Headquarters of Czech Television

Czech journalists and media enjoy a degree of freedom. There are restrictions against writing in support of Nazism, racism or violating Czech law. The Czech press was ranked as the 40th most free press in the World Press Freedom Index by Reporters Without Borders in 2021. Radio Free Europe/Radio Liberty has its headquarters in Prague.

Czech Television is the country's national public television broadcaster. It operates a number of channels, including ČT1, ČT2, and the 24-hour news channel ČT24, as well as the news website ct24.cz. As of 2020, it is the most watched broadcaster, followed by the private TV Nova and Prima TV. However, TV Nova features the most watched main news program and prime time program. Other public media services include the Czech Radio and the Czech News Agency.

The best-selling daily national newspapers in 2020/21 are Blesk (average 703,000 daily readers), Mladá fronta DNES (average 461,000 daily readers), Právo (average 182,000 daily readers), Lidové noviny (average 163,000 daily readers) and Hospodářské noviny (average 162,000 daily readers).

Most Czechs (87%) read their news online, with Seznam.cz, iDNES.cz, Novinky.cz, iPrima.cz and Seznam Zprávy.cz being the most visited as of 2021.

=== Cuisine ===

A mug of Pilsner Urquell, the first pilsner type of pale lager beer, brewed since 1842

Czech cuisine is marked by an emphasis on meat dishes with pork, beef, and chicken. Goose, duck, rabbit, and venison are served. Fish is less common, with the occasional exception of fresh trout and carp, which is served at Christmas. One popular Czech menu item is smažený vepřový řízek (fried breaded pork filet), served with boiled potatoes.

There is a variety of local sausages, wurst, pâtés, and smoked and cured meats.
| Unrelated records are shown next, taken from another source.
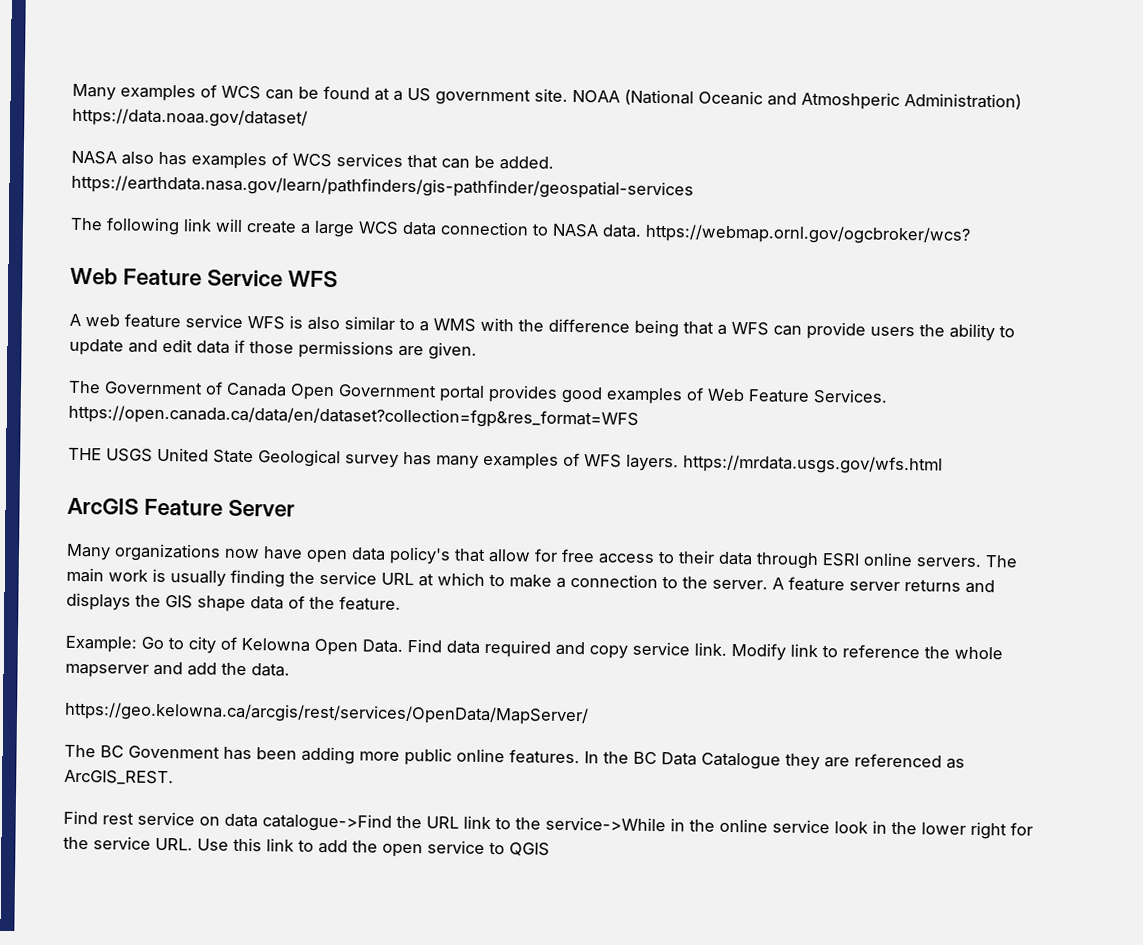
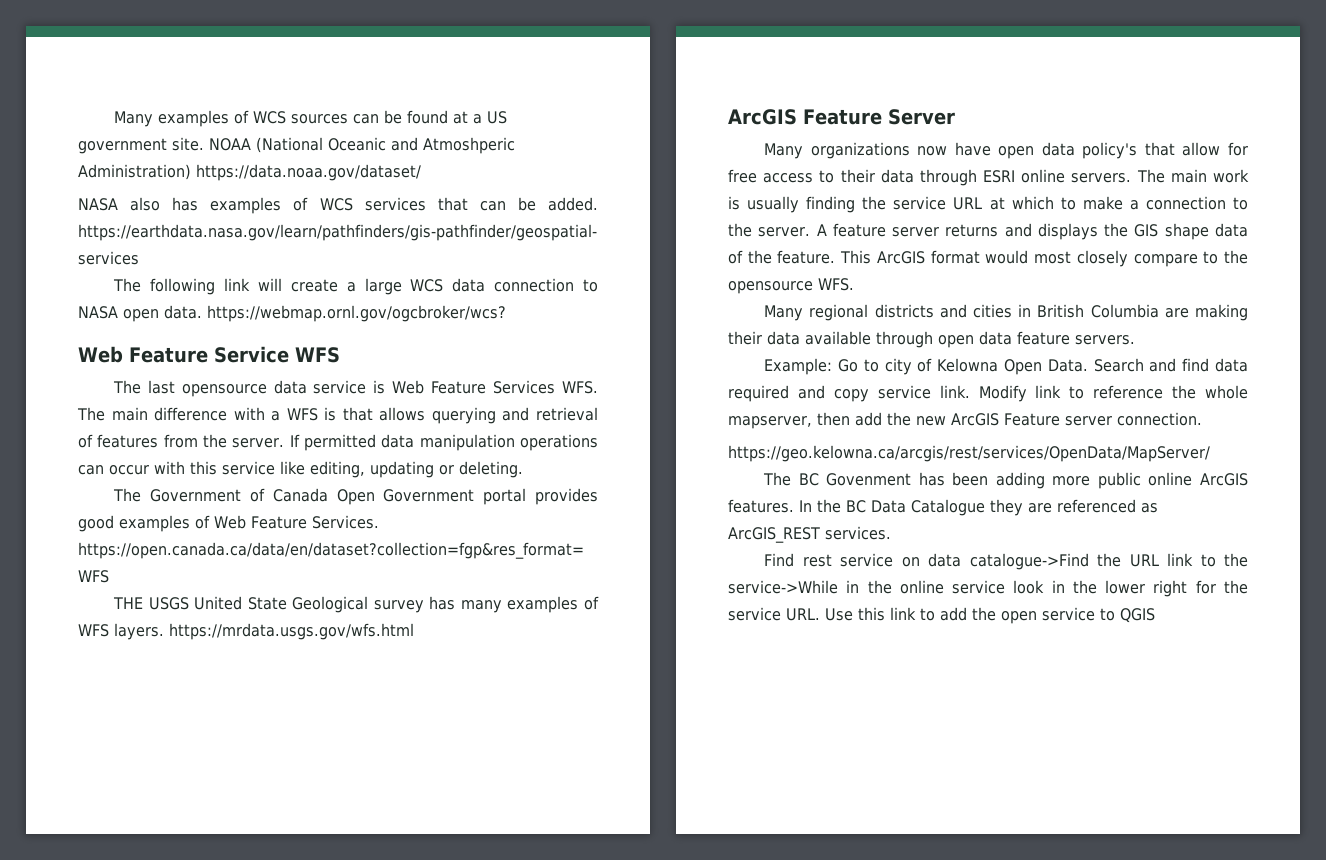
- Many examples of WCS can be found at a US government site.
+ Many examples of WCS sources can be found at a US government site.
- The following link will create a large WCS data connection to NASA data. https://webmap.ornl.gov/ogcbroker/wcs?
+ The following link will create a large WCS data connection to NASA open data. https://webmap.ornl.gov/ogcbroker/wcs?
- A web feature service WFS is also similar to a WMS with the difference being that a WFS can provide users the ability to update and edit data if those permissions are given.
+ The last opensource data service is Web Feature Services WFS. The main difference with a WFS is that allows querying and retrieval of features from the server. If permitted data manipulation operations can occur with this service like editing, updating or deleting.
+ This ArcGIS format would most closely compare to the opensource WFS.
+ Many regional districts and cities in British Columbia are making their data available through open data feature servers.
- Find data required and copy service link.
+ Search and find data required and copy service link.
- Modify link to reference the whole mapserver and add the data.
+ Modify link to reference the whole mapserver, then add the new ArcGIS Feature server connection.
- The BC Govenment has been adding more public online features.
+ The BC Govenment has been adding more public online ArcGIS features.
- In the BC Data Catalogue they are referenced as ArcGIS_REST.
+ In the BC Data Catalogue they are referenced as ArcGIS_REST services.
Czech desserts include a variety of whipped cream, chocolate, and fruit pastries and tarts, crêpes, creme desserts and cheese, poppy-seed-filled and other types of traditional cakes such as buchty, koláče and štrúdl.

Czech beer has a history extending more than a millennium; the earliest known brewery existed in 993. Today, the Czech Republic has the highest beer consumption per capita in the world. The pilsner style beer (pils) originated in Plzeň, where the world's first blond lager Pilsner Urquell is still produced. It has served as the inspiration for more than two-thirds of the beer produced in the world today. The city of České Budějovice has similarly lent its name to its beer, known as Budweiser Budvar.

The South Moravian region has been producing wine since the Middle Ages; about 94% of vineyards in the Czech Republic are Moravian. Aside from beer, slivovitz and wine, the Czech Republic also produces two liquors, Fernet Stock and Becherovka. Kofola is a non-alcoholic domestic cola soft drink which competes with Coca-Cola and Pepsi.

=== Sport ===

Hockey player Jaromír Jágr has the second-most points in NHL history, after Wayne Gretzky.

The most watched and most attended sport in the Czech Republic are football and ice hockey. The most watched sporting events are the Ice hockey at the Olympic Games and the Ice Hockey World Championships. The most popular sports in the Czech Republic according to the size of the membership base of sports clubs are: football, tennis, ice hockey, volleyball, floorball, golf, ball hockey, athletics, basketball and skiing.

The country has won 15 gold medals in the Summer Olympics and nine in the Winter Games. (See Olympic history.) The Czech ice hockey team won the gold medal at the 1998 Winter Olympics and has won (along with the Czechoslovak team) thirteen gold medals at the World Championships, including three straight from 1999 to 2001.

The Škoda Motorsport is engaged in competition racing since 1901 and has gained a number of titles with various vehicles around the world. MTX automobile company was formerly engaged in the manufacture of racing and formula cars since 1969.

Hiking is a popular sport. The word for 'tourist' in Czech, turista, also means 'trekker' or 'hiker'. For hikers, thanks to the more than 120-year-old tradition, there is the Czech Hiking Markers System of trail blazing, that has been adopted by countries worldwide. There is a network of around 40,000 km of marked short- and long-distance trails crossing the whole country and all the Czech mountains.